Have you looked at the disaster across the US?


----------



## Beaver101 (Nov 14, 2011)

newfoundlander61 said:


> No that he is doing a great job but who out there could be become our next Premier?


 ... true too.


----------



## sags (May 15, 2010)

The US is a total clown show.

Some of those states only have 30% vaccination rates.

There is reported to be a brisk sale of fake vaccination records online. I hope un-vaccinated Americans aren't planning on using them to come to Canada.


----------



## Beaver101 (Nov 14, 2011)

^ You can bet our border will be working like a gigantic sieve with the same Canadian clown officials managing "border security". 

Mendicino-Mayorkas meeting readout makes no mention of Canada-U.S. travel imbalance



> _WASHINGTON - Canada's immigration minister talked Canada-U.S. border issues Monday with the secretary of the U.S. Department of Homeland Security.
> 
> *But the federal government's official account of the meeting between Marco Mendicino and Alejandro Mayorkas, released late Tuesday, makes no mention of the current imbalance in travel between the two countries.*
> ...
> ...


 ... so what is happening "currently" in this country? The pandemic doesn't exist?


----------



## Dilbert (Nov 20, 2016)

@MrMatt, I was thinking narrowly about Canada!


----------



## MrMatt (Dec 21, 2011)

Dilbert said:


> @MrMatt, I was thinking narrowly about Canada!

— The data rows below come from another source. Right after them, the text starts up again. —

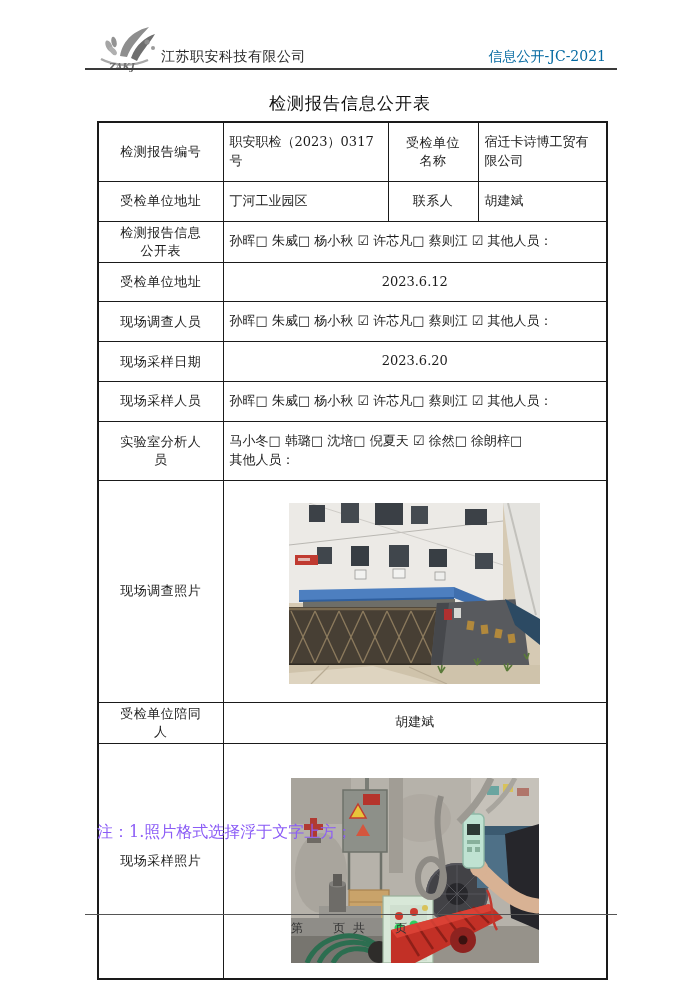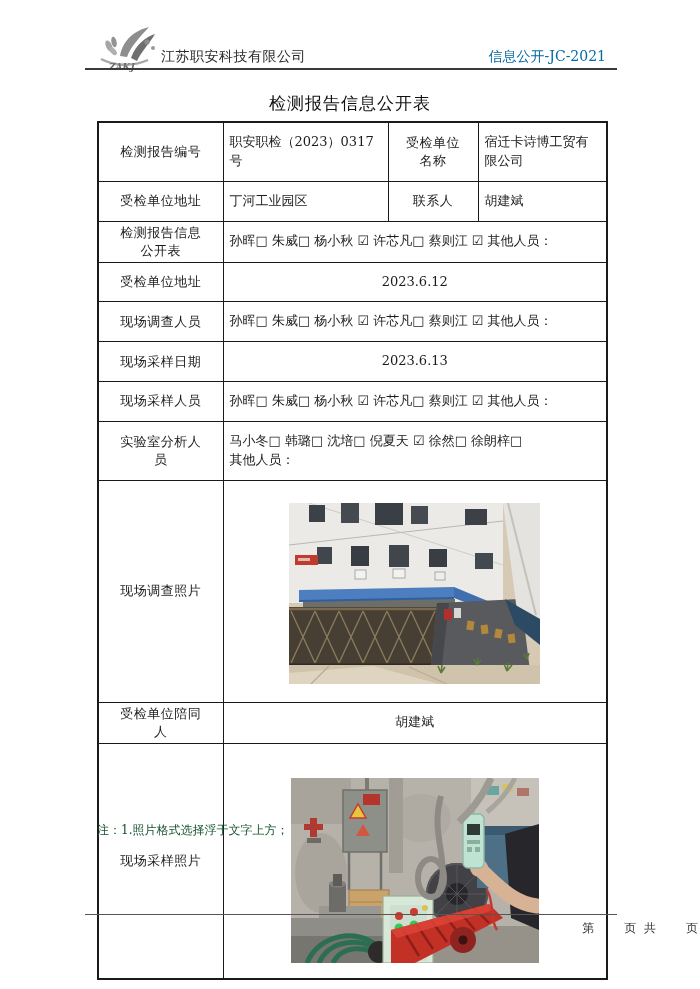"2023.6.13" td.center { text: 2023.6.13 -> 2023.6.20 }
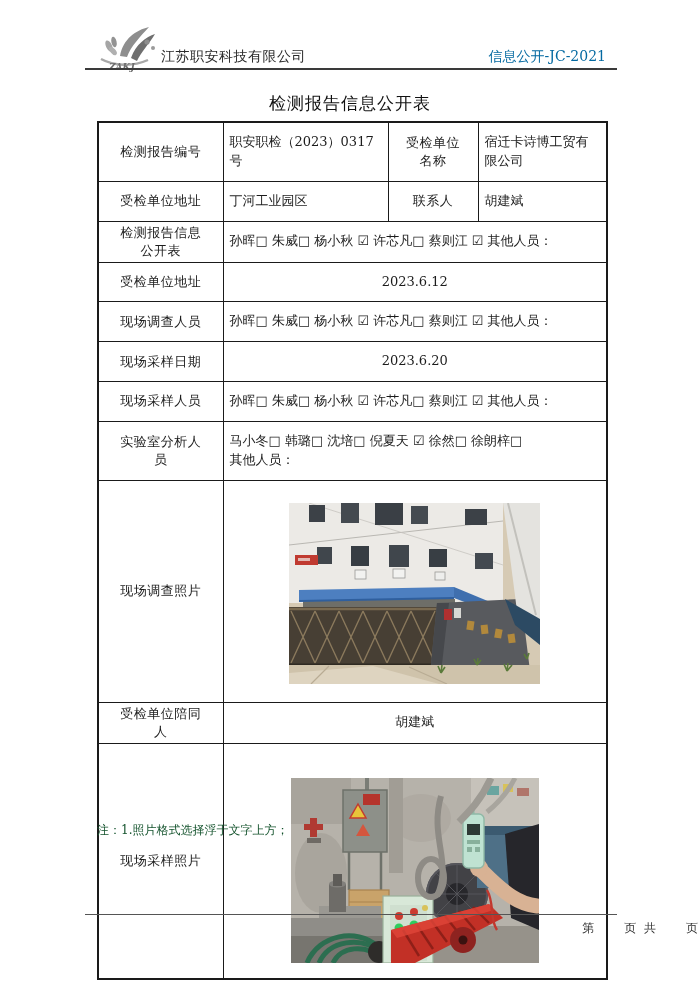"注：1.照片格式选择浮于文字上方；" .footnote { color: #14532d -> #8b5cf6; font-size: 12px -> 16px }
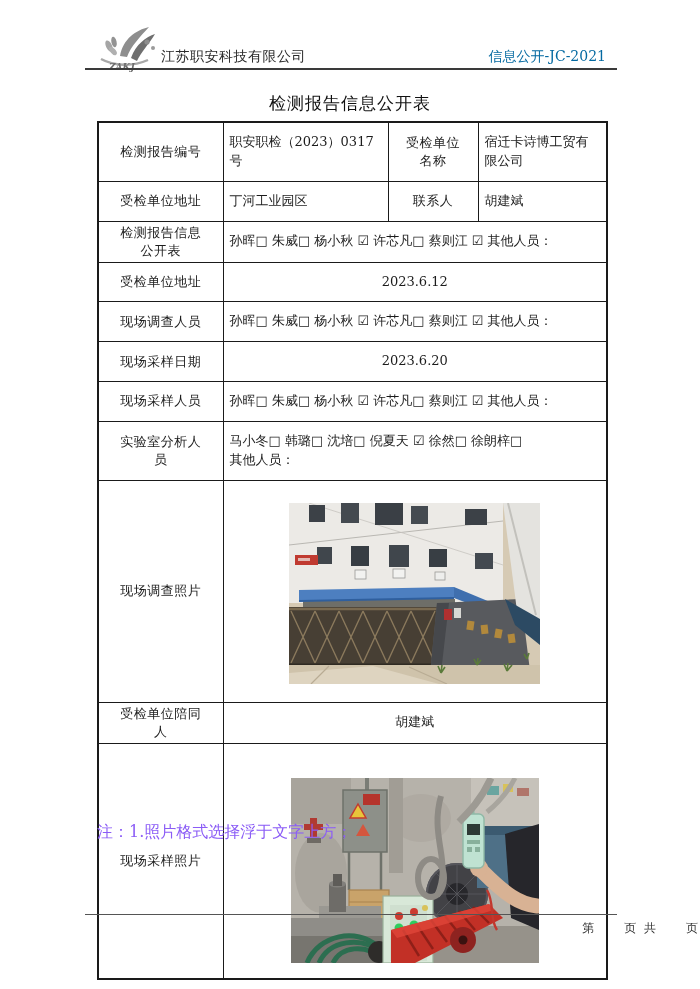"第 页 共 页" .page-footer { text-align: right -> center }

Well I think Canada, in general has been fortunate to have generally ok leaders and a pretty competent bureaucracy.


----------



## ian (Jun 18, 2016)

sags said:


> Ford was hot.......then turned cold with his healthcare cuts and was booed everywhere he went. Then he became more popular early in the pandemic with his folksy press conferences. They wore thin after awhile as the virus spread and the LTC homes were a disaster. Ontario opened... closed...opened...closed, and people got fed up with not knowing what to expect.
> 
> The schools opening were a disaster and soon closed down individually and then all across the Province.
> 
> ...


The issue with LTC homes in Ontario did not start the day that Wynne was defeated. It was business as usual. It was just as bad on the Ontario Liberals watch….as it was with the Conservatives before Wynne.

Whether you support Ford or not you cannot lay every issue at his feet including world hunger or a cure for cancer.


----------



## Tostig (Nov 18, 2020)

For those who are opposed to the carbon tax, Ontario wasn't going to get it until Ford withdrew Ontario from the Cap and Trade arrangement with Quebec and California.

Ontario was going to have its own affordable daycare plan until Doug Ford cancelled it. Now Ontario is the only province that hasn't signed with the the Federal Daycare plan all because Ford is holding it up.

And we used to have an anti-scalping legislation but guess-who cancelled that too.

Meanwhile, pre-Covid, Ford's priority was a-buck-a-beer AND he couldn't manage to achieve that either.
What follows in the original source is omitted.